→ **WORKING DATA**
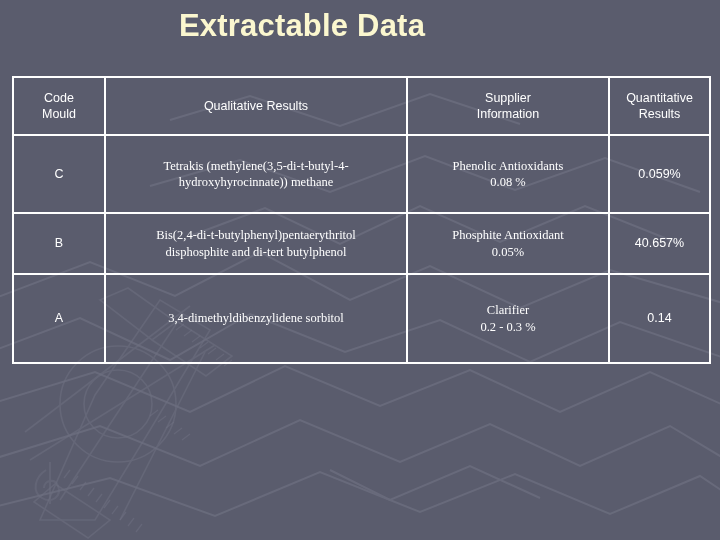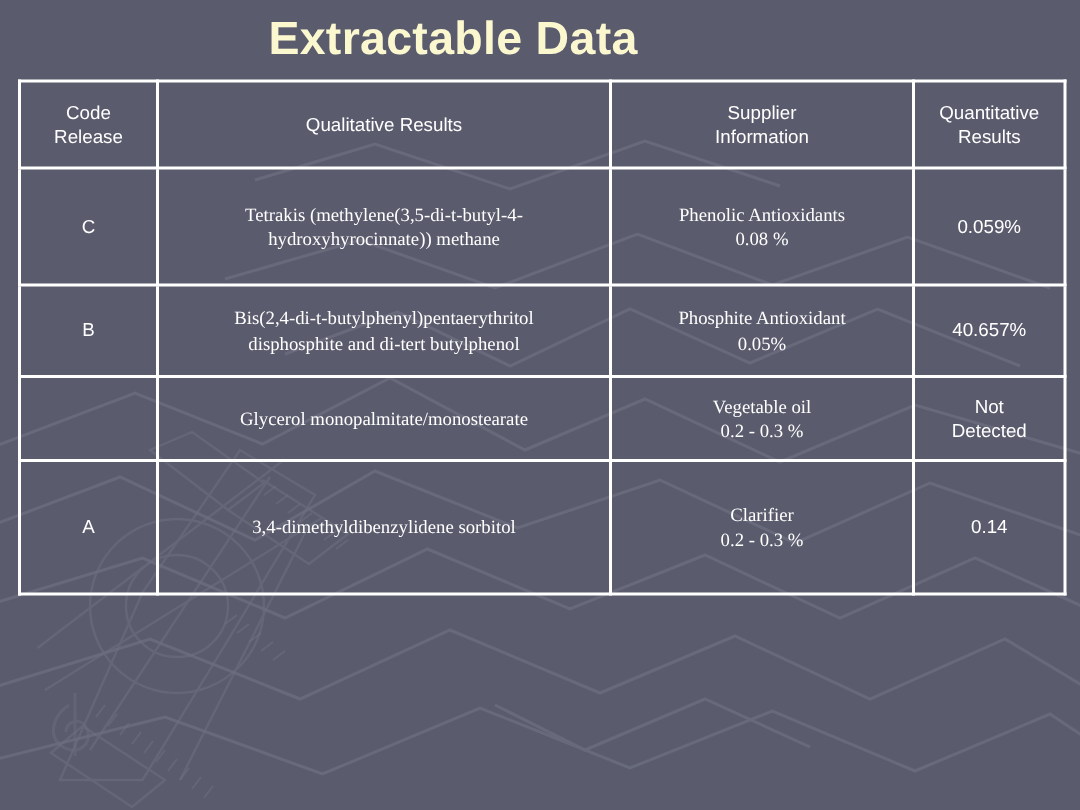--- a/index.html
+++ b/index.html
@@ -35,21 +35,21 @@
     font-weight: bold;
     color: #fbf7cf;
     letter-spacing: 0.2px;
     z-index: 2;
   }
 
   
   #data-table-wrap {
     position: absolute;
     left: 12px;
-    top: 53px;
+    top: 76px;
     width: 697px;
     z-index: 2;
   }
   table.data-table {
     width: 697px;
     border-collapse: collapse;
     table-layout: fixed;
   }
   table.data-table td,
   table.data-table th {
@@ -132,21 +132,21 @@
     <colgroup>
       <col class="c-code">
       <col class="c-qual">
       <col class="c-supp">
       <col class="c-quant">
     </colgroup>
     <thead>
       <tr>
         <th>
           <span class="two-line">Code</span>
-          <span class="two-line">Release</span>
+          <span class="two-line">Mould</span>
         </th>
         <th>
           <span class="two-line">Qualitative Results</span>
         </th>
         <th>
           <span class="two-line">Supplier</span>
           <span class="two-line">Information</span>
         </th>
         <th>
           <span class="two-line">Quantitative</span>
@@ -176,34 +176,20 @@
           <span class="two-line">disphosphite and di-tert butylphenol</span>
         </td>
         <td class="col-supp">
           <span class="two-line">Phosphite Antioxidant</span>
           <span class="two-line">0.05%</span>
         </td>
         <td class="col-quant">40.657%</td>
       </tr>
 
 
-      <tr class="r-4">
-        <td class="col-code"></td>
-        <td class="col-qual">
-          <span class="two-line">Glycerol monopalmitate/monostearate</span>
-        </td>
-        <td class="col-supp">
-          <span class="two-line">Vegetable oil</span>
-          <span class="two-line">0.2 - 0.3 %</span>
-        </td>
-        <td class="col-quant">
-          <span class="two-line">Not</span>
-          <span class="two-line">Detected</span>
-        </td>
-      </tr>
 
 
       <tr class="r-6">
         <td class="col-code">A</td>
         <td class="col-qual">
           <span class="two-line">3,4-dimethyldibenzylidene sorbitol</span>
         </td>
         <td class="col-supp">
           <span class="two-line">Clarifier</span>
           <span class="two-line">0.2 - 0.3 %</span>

==

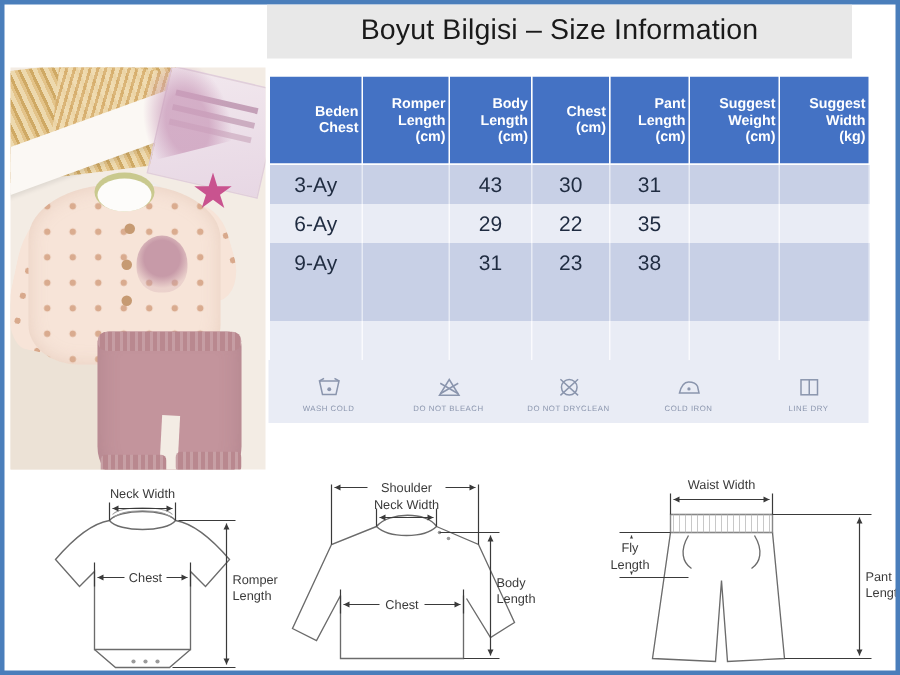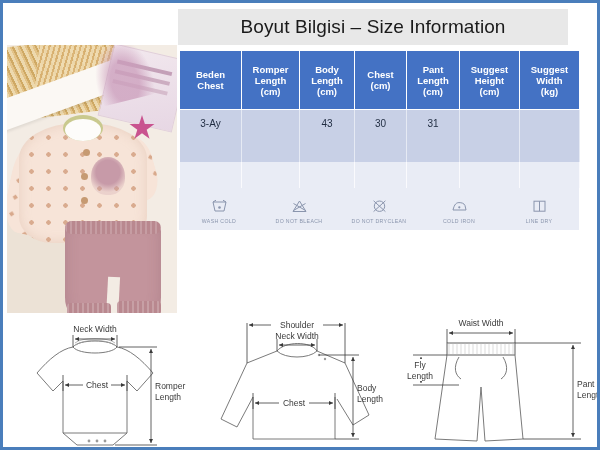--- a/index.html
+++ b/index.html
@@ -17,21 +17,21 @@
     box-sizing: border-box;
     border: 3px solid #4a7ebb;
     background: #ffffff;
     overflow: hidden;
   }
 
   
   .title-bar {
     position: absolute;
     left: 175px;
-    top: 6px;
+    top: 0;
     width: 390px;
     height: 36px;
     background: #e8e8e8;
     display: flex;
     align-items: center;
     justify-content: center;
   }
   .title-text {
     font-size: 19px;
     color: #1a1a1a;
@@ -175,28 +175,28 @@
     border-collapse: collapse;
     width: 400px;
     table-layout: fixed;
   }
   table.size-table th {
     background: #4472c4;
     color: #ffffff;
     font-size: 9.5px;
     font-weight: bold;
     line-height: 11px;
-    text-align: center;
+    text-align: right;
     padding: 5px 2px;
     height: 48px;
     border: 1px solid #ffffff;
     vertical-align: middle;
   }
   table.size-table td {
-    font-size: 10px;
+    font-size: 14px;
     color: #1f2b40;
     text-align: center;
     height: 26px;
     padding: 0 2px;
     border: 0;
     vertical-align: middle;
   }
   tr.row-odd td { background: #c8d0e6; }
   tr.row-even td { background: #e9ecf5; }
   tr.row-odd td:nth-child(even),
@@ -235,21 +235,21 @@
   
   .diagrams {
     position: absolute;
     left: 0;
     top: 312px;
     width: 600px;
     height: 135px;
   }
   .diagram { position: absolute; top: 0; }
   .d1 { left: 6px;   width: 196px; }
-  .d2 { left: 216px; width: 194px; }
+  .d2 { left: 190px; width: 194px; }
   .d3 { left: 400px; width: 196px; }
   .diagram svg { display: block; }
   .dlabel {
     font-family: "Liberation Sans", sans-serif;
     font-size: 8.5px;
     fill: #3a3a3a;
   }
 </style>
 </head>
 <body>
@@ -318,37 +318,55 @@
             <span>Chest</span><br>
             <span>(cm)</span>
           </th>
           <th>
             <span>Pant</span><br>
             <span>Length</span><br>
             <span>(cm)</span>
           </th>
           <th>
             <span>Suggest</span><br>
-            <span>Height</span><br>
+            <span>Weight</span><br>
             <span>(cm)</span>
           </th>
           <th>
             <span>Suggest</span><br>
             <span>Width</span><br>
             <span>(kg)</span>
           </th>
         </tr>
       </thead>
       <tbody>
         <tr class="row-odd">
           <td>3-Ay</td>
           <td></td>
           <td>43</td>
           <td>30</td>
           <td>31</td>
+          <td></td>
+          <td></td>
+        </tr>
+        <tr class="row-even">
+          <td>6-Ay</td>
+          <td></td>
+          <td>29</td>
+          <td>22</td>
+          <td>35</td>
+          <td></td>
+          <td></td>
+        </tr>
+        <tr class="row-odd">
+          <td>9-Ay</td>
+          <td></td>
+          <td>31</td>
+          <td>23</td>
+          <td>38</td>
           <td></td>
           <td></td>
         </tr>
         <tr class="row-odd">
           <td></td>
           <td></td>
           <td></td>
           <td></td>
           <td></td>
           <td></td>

→ **THE TASK**
Each line in the listing above that includes "center" is to be copied.

→ **OUTPUT**
     align-items: center;
     justify-content: center;
-    text-align: center;
     text-align: center;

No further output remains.